Federal facilities may have PCB-contaminated electrical equipment, including transformers, capacitors, ballasts, circuit breakers, reclosers, voltage regulators, or switches. Determination f PCB contamination can be done through analysis of the oil or a swipe test. Additionally, the regulations provide for certain assumptions that can be made about equipment instead of having to perform testing. Once identified, PCB contaminated electrical equipment must be labeled, inspected, managed to prevent leakage. When maintenance is done, all efforts are to be made to replace the contaminated equipment with PCB-free equipment.
- PCB-Contaminated - a non-liquid material containing PCBs at concentrations >/= 50 ppm but <500 ppm; a liquid material containing PCBs at concentrations >/= 50 ppm but <500 ppm or where insufficient liquid material is available for analysis, a non-porous surface having a surface concentration >10 mg/100 cm2 but <100 mg/100 cm2, measured by a standard wipe test as defined in 40 CFR 761.123 (40 CFR 761.3).
- PCB Concentration Assumptions - the following assumption may be made in relation to PCB concentrations (40 CFR 761.1(b)(2), 761.1(b)(3), and 761.2(a)):
- transformers with < 3 lb (1.36 kg) of fluid, circuit breakers, reclosers, oil-filled cable, and rectifiers whose PCB concentration is not established contain PCBs at <50 ppm
- mineral oil-filled electrical equipment that was manufactured before 2 July 1979, and whose PCB concentration is not established, is PCB-Contaminated Electrical Equipment (i.e., contains >/= 50 PCB, but <500 ppm PCB)
- all pole-top and pad-mounted distribution transformers manufactured before 2 July 1979 are assumed to be mineral-oil filled
- electrical equipment manufactured after 2 July 1979 is non-PCB (i.e., < 50 ppm PCBs). If the date of manufacture of mineral oil-filled electrical equipment is unknown, assume it to be PCB-Contaminated.
- transformers manufactured prior to 2 July 1979, that contain 1.36 kg (3 lb) or more of fluid other than mineral oil, and whose PCB concentration is not established, are PCB Transformers (i.e., >/= 500 ppm). If the date of manufacture and the type of dielectric fluid are unknown, assume the transformer to be a PCB Transformer.

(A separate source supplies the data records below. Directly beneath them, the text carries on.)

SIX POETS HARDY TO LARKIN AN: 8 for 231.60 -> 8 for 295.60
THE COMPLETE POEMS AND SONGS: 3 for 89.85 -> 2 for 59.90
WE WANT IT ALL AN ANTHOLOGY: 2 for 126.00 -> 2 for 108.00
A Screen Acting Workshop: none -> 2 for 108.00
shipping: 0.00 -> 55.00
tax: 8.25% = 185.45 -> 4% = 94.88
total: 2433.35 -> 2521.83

- a capacitor manufactured prior to 2 July 1979, whose PCB concentration is not established contains >/= 500 ppm PCBs
- a capacitor manufactured after 2 July 1979 is non-PCB (i.e., <50 ppm PCBs). If the date of manufacture is unknown, assume the capacitor contains >/= 500 ppm PCBs
- a capacitor marked at the time of manufacture with the statement "No PCBs" in accordance with 40 CFR 761.40(g) is non-PCB
- provisions that apply to PCBs at concentrations of < 50 ppm apply also to contaminated surfaces at PCB concentrations of = 10 micrograms/100 cm210
- provisions that apply to PCBs at concentrations of >/= 50 to <500 ppm apply also to contaminated surfaces at PCB concentrations of >10 micrograms/100 cm2 to <100 micrograms/100 cm211
- provisions that apply to PCBs at concentrations of >/= 500 ppm apply also to contaminated surfaces at PCB concentrations of >/= 100 micrograms/100 cm2.

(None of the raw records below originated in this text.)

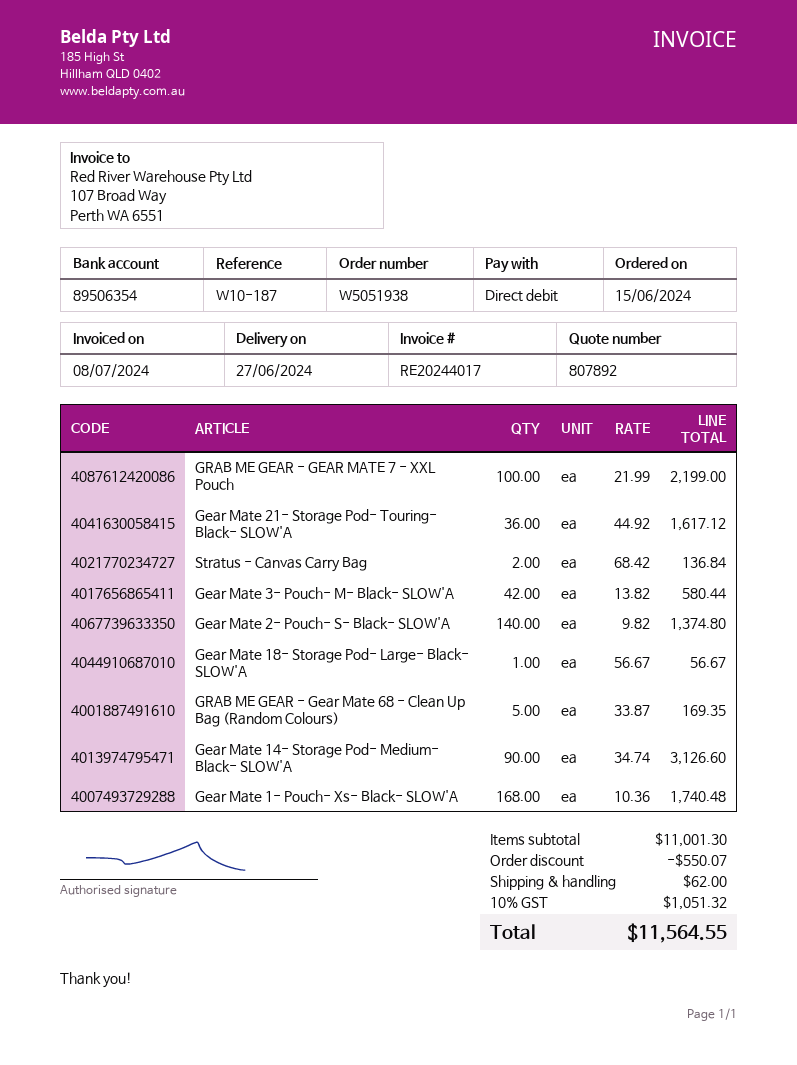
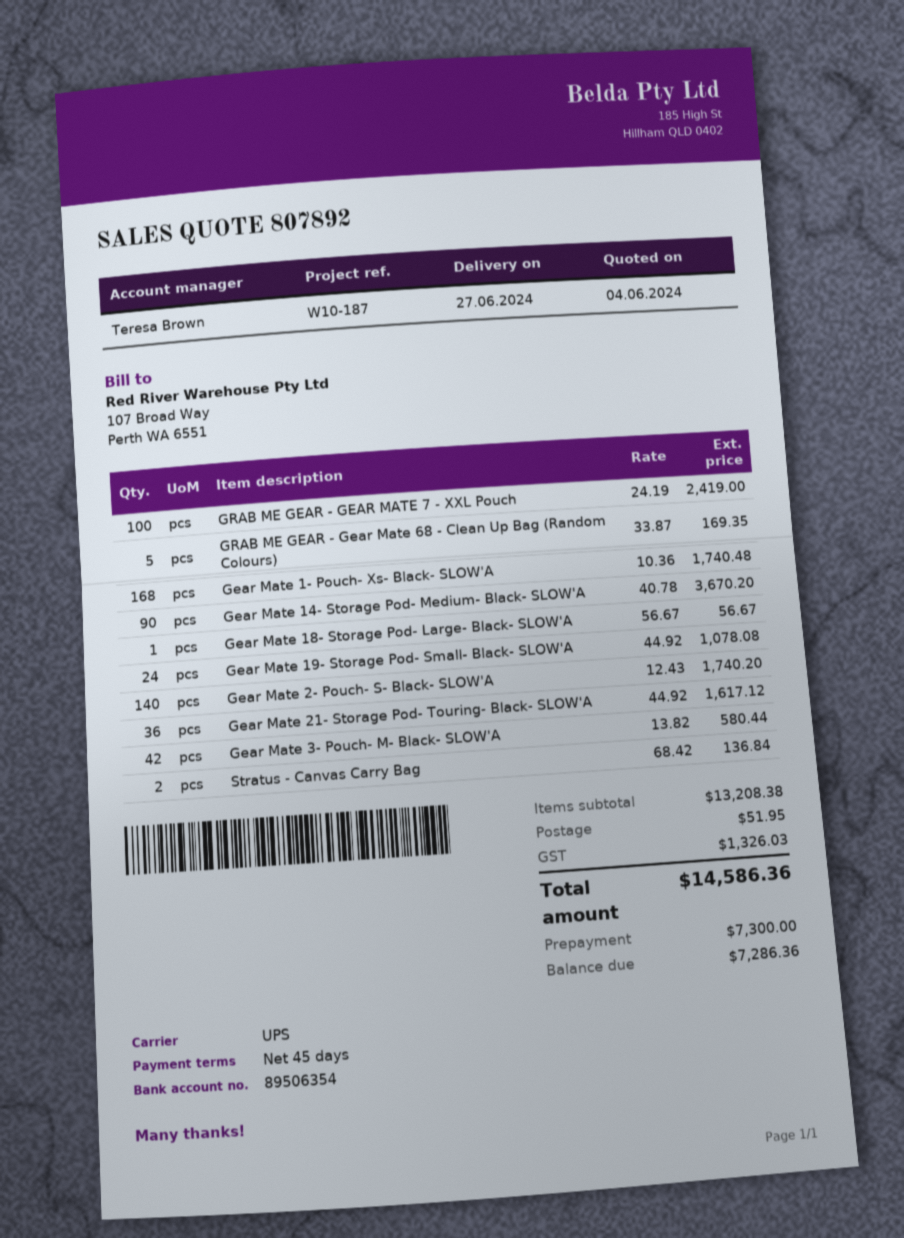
GRAB ME GEAR - GEAR MATE 7 - XXL Pouch: 100 x 21.99 = 2199.00 -> 100 x 24.19 = 2419.00
Gear Mate 2- Pouch- S- Black- SLOW'A: 140 x 9.82 = 1374.80 -> 140 x 12.43 = 1740.20
Gear Mate 14- Storage Pod- Medium- Black- SLOW'A: 90 x 34.74 = 3126.60 -> 90 x 40.78 = 3670.20
Gear Mate 19- Storage Pod- Small- Black- SLOW'A: none -> 24 x 44.92 = 1078.08
subtotal: 11001.30 -> 13208.38
discount: 550.07 -> none
shipping: 62.00 -> 51.95
tax: 1051.32 -> 1326.03
total: 11564.55 -> 14586.36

Unless otherwise noted, PCB concentrations shall be determined on a weight-per-weight basis, or for liquids on a weight-per-volume basis if the density of the liquid is also reported. Unless otherwise provided, PCBs are quantified based on the formulation of PCBs present in the material analyzed.

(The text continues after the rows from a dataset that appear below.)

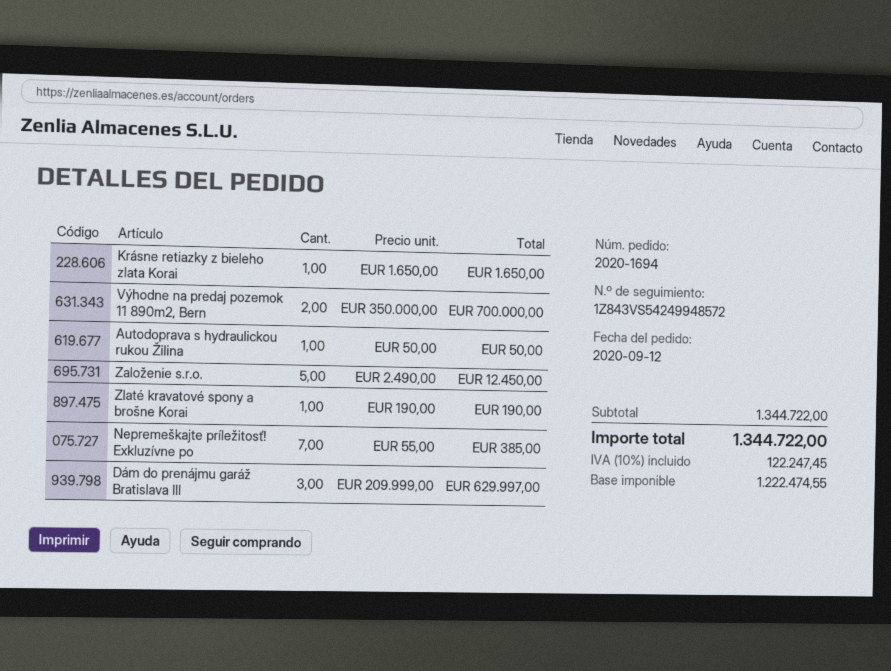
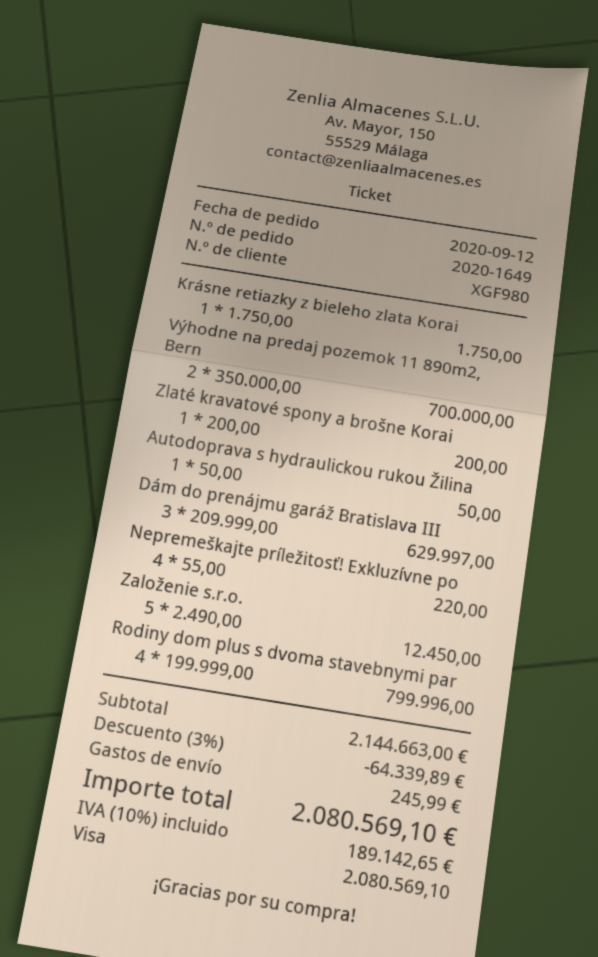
order number: 2020-1694 -> 2020-1649
Krásne retiazky z bieleho zlata Korai: 1 x 1650.00 = 1650.00 -> 1 x 1750.00 = 1750.00
Zlaté kravatové spony a brošne Korai: 1 x 190.00 = 190.00 -> 1 x 200.00 = 200.00
Nepremeškajte príležitosť! Exkluzívne po: 7 x 55.00 = 385.00 -> 4 x 55.00 = 220.00
Rodiny dom plus s dvoma stavebnymi par: none -> 4 x 199999.00 = 799996.00
subtotal: 1344722.00 -> 2144663.00
discount: none -> 3% = 64339.89
shipping: none -> 245.99
tax: 10% = 122247.45 -> 10% = 189142.65
total: 1344722.00 -> 2080569.10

Owners of transformers containing 500 ppm or greater of PCBs must register their transformer(s) with EPA using Form 7720-12. This form cannot be filled out or submitted online.
Any company or person storing, transporting or disposing of PCBs or conducting PCB research and development must notify the EPA and receive an identification number using Form 7710-53. EPA routinely updates and posts the list of companies or persons storing, transporting, or disposing of PCBs or conducting PCB research.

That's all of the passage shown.